**WORK INSTRUCTION**
Your copy should contain exactly the lines from the start of the material through the line containing "Luís Pato Vinha Barrosa", and no pictures.

== LISTED ENTRIES ==

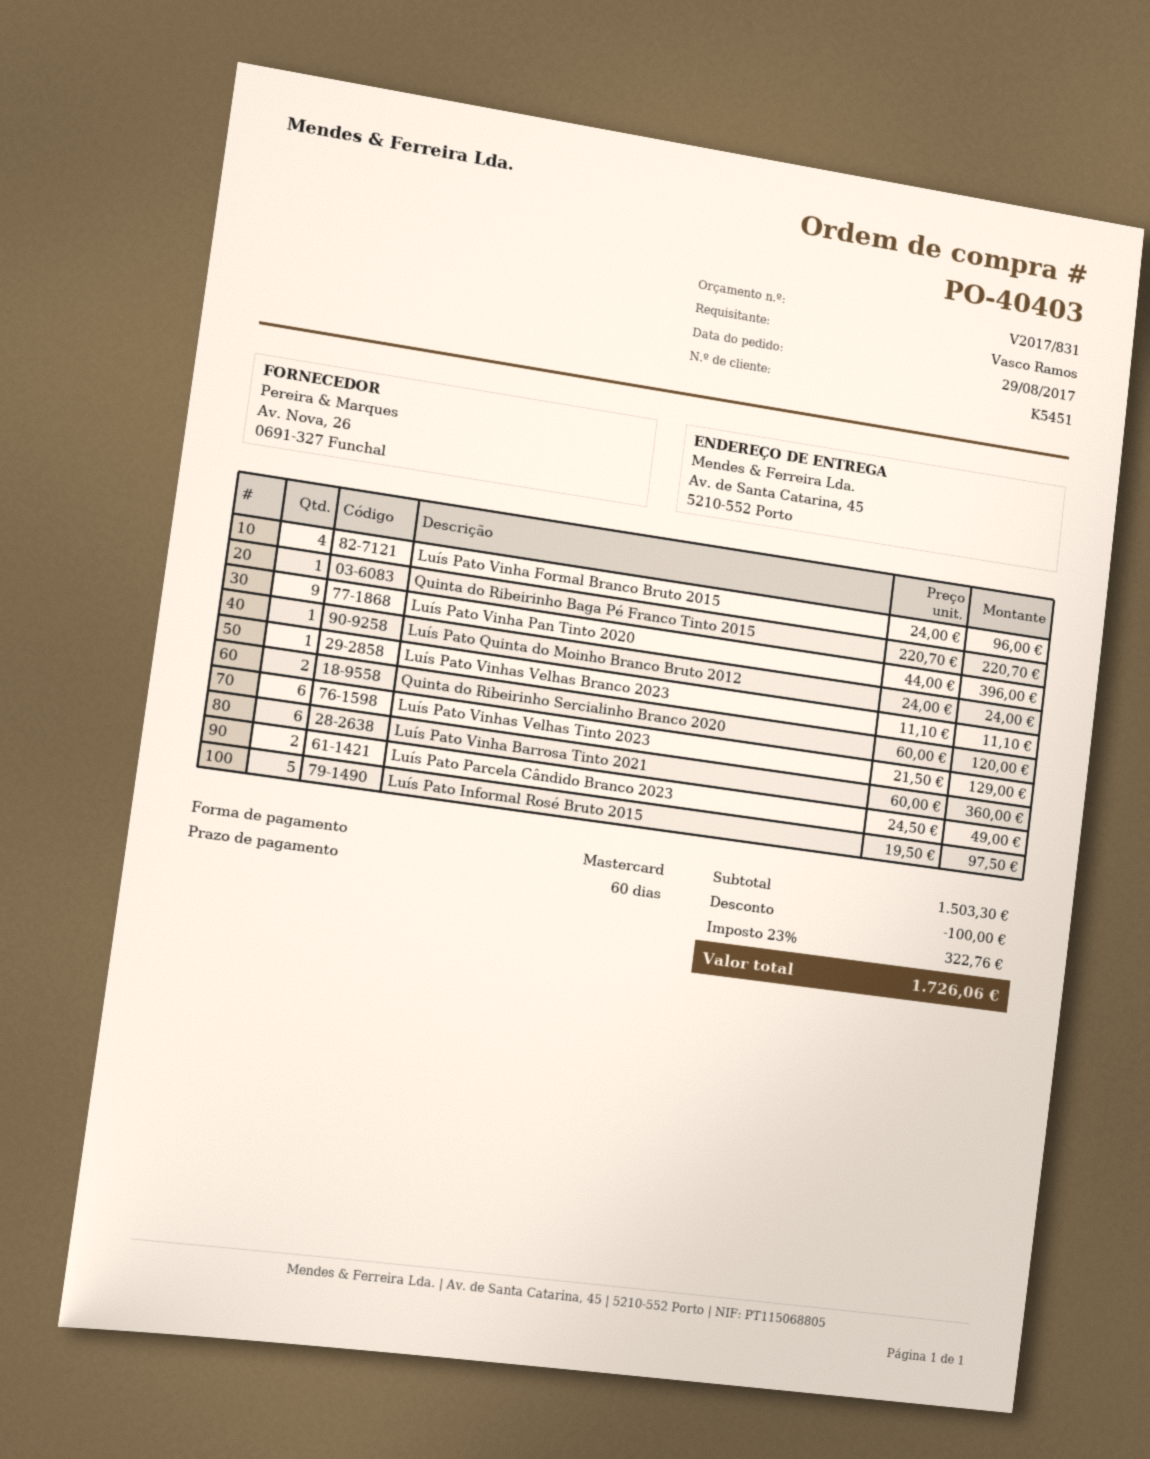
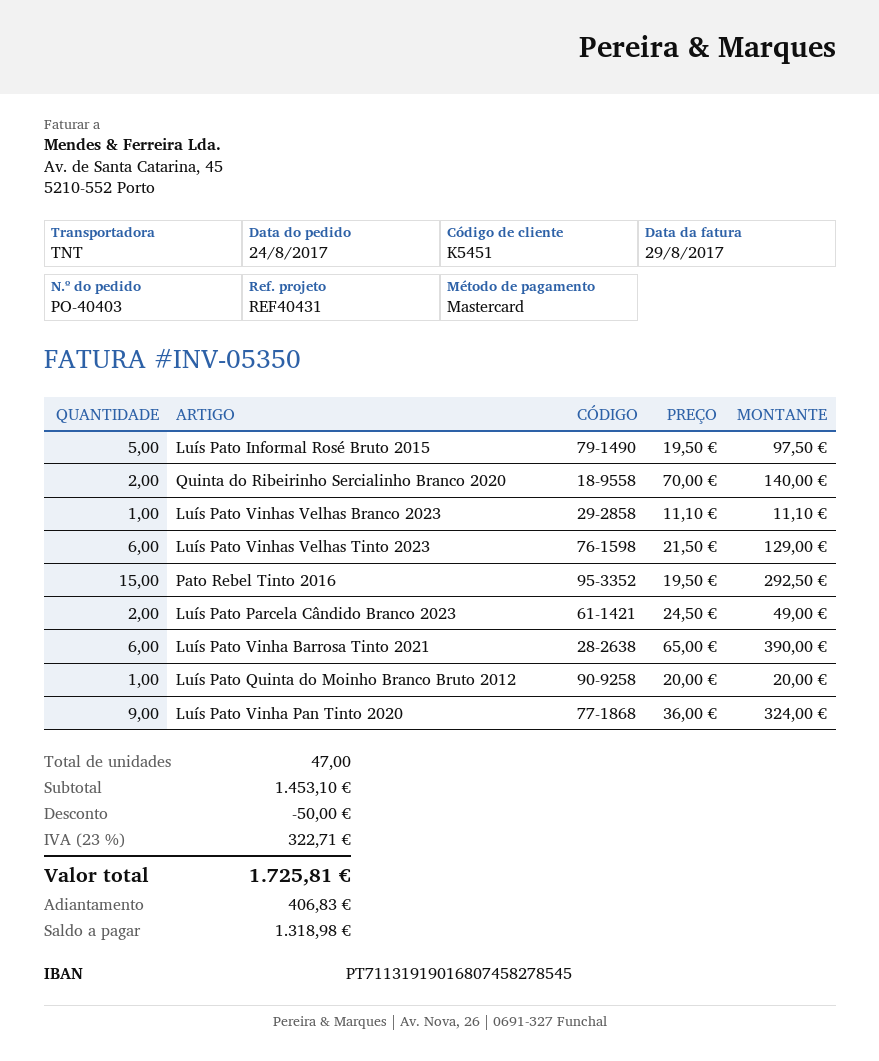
order date: 2017-08-29 -> 2017-08-24
Luís Pato Vinha Formal Branco Bruto 2015: 4 x 24.00 = 96.00 -> none
Quinta do Ribeirinho Baga Pé Franco Tinto 2015: 1 x 220.70 = 220.70 -> none
Luís Pato Vinha Pan Tinto 2020: 9 x 44.00 = 396.00 -> 9 x 36.00 = 324.00
Luís Pato Quinta do Moinho Branco Bruto 2012: 1 x 24.00 = 24.00 -> 1 x 20.00 = 20.00
Quinta do Ribeirinho Sercialinho Branco 2020: 2 x 60.00 = 120.00 -> 2 x 70.00 = 140.00
Luís Pato Vinha Barrosa Tinto 2021: 6 x 60.00 = 360.00 -> 6 x 65.00 = 390.00
Pato Rebel Tinto 2016: none -> 15 x 19.50 = 292.50
subtotal: 1503.30 -> 1453.10
discount: 100.00 -> 50.00
tax: 23% = 322.76 -> 23% = 322.71
total: 1726.06 -> 1725.81

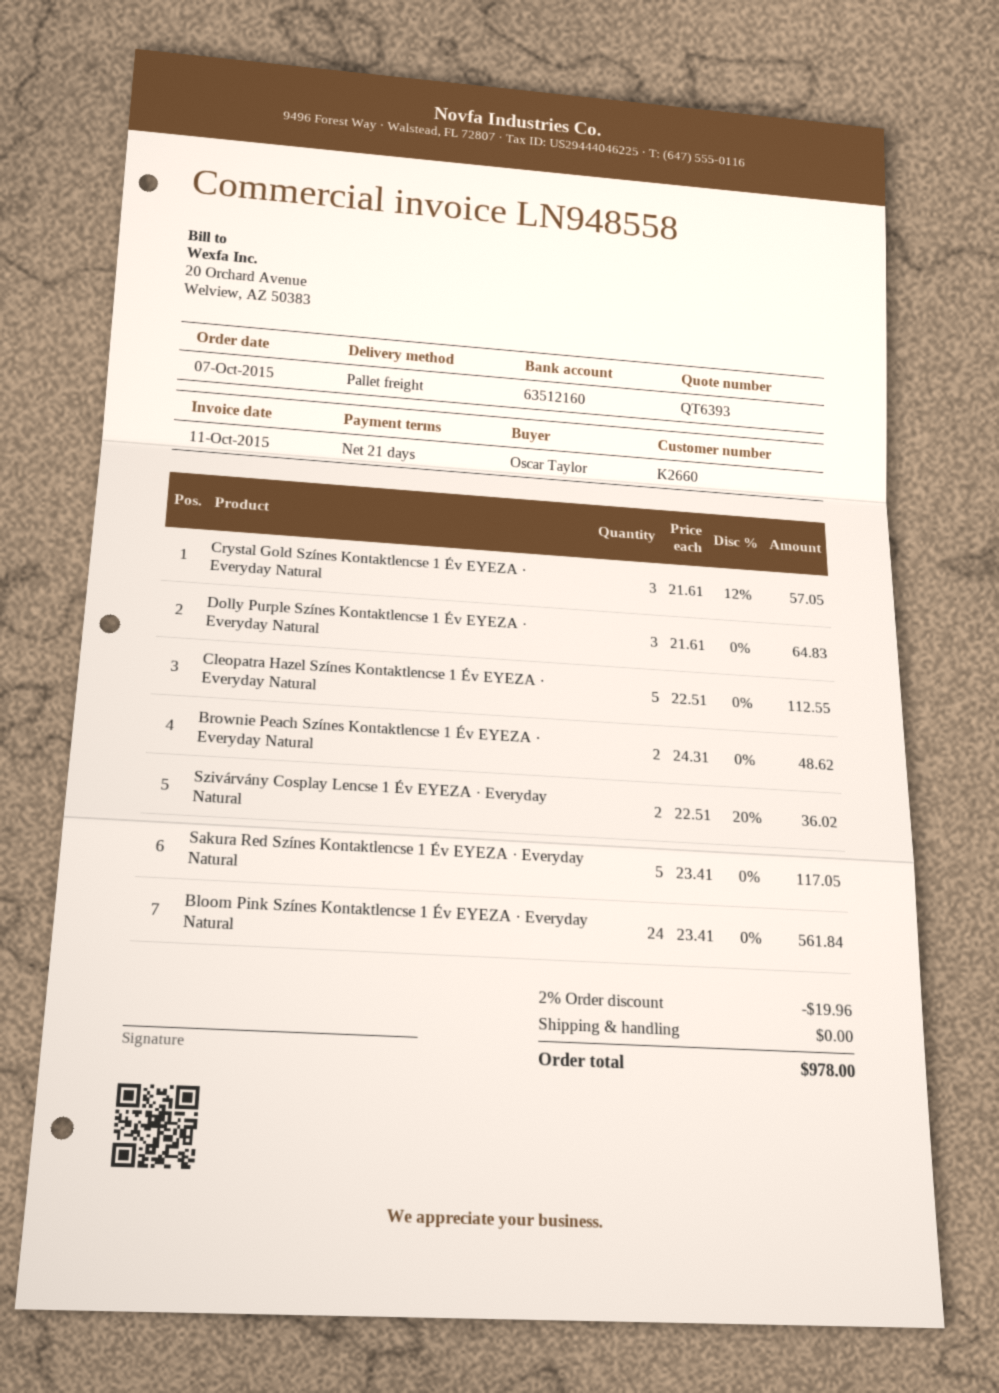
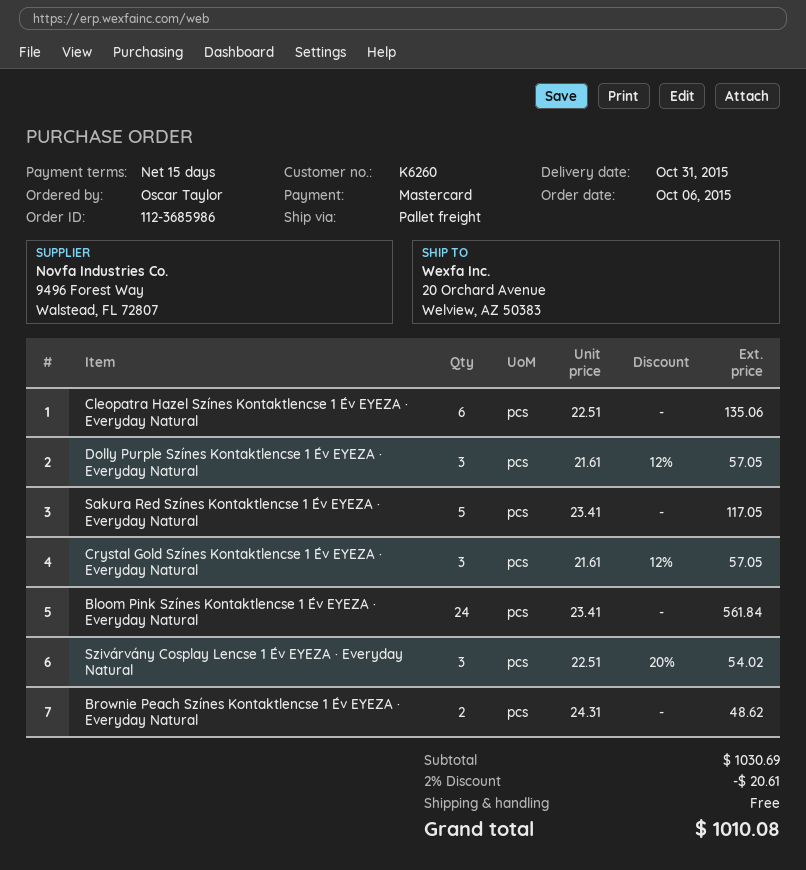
order date: 2015-10-07 -> 2015-10-06
payment terms: 21 days -> 15 days
customer number: K2660 -> K6260
Dolly Purple Színes Kontaktlencse 1 Év EYEZA · Everyday Natural: 3 x 21.61 = 64.83 -> 3 x 21.61 - 12% = 57.05
Cleopatra Hazel Színes Kontaktlencse 1 Év EYEZA · Everyday Natural: 5 x 22.51 = 112.55 -> 6 x 22.51 = 135.06
Szivárvány Cosplay Lencse 1 Év EYEZA · Everyday Natural: 2 x 22.51 - 20% = 36.02 -> 3 x 22.51 - 20% = 54.02
discount: 2% = 19.96 -> 2% = 20.61
total: 978.00 -> 1010.08

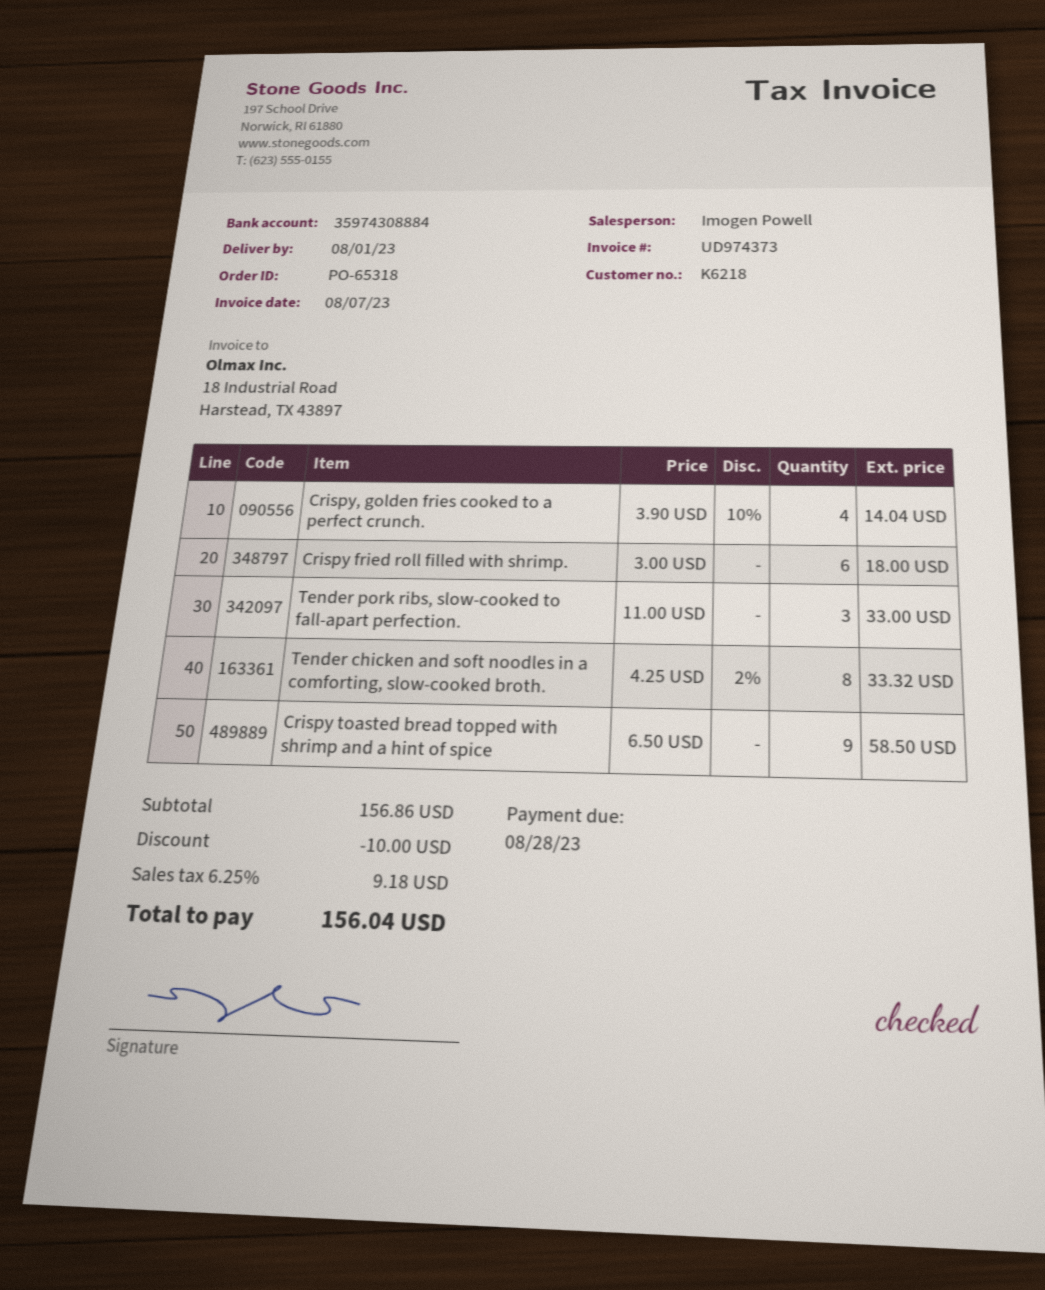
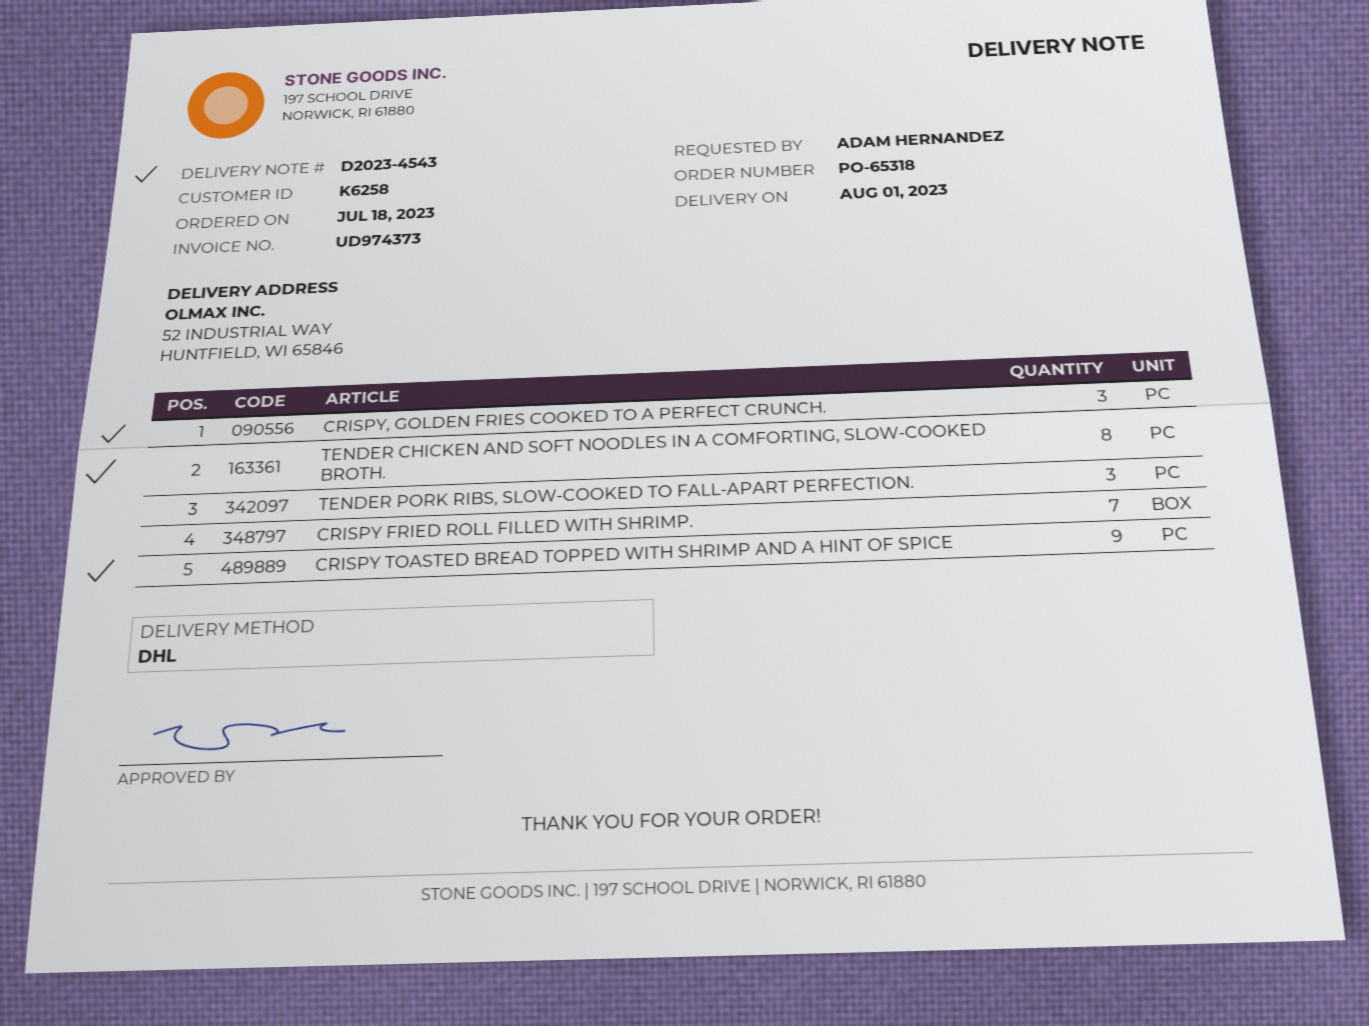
customer number: K6218 -> K6258
Crispy, golden fries cooked to a perfect crunch.: 4 -> 3
Crispy fried roll filled with shrimp.: 6 -> 7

===

**WRITTEN RESPONSE**
order date: 2017-08-29 -> 2017-08-24
Luís Pato Vinha Formal Branco Bruto 2015: 4 x 24.00 = 96.00 -> none
Quinta do Ribeirinho Baga Pé Franco Tinto 2015: 1 x 220.70 = 220.70 -> none
Luís Pato Vinha Pan Tinto 2020: 9 x 44.00 = 396.00 -> 9 x 36.00 = 324.00
Luís Pato Quinta do Moinho Branco Bruto 2012: 1 x 24.00 = 24.00 -> 1 x 20.00 = 20.00
Quinta do Ribeirinho Sercialinho Branco 2020: 2 x 60.00 = 120.00 -> 2 x 70.00 = 140.00
Luís Pato Vinha Barrosa Tinto 2021: 6 x 60.00 = 360.00 -> 6 x 65.00 = 390.00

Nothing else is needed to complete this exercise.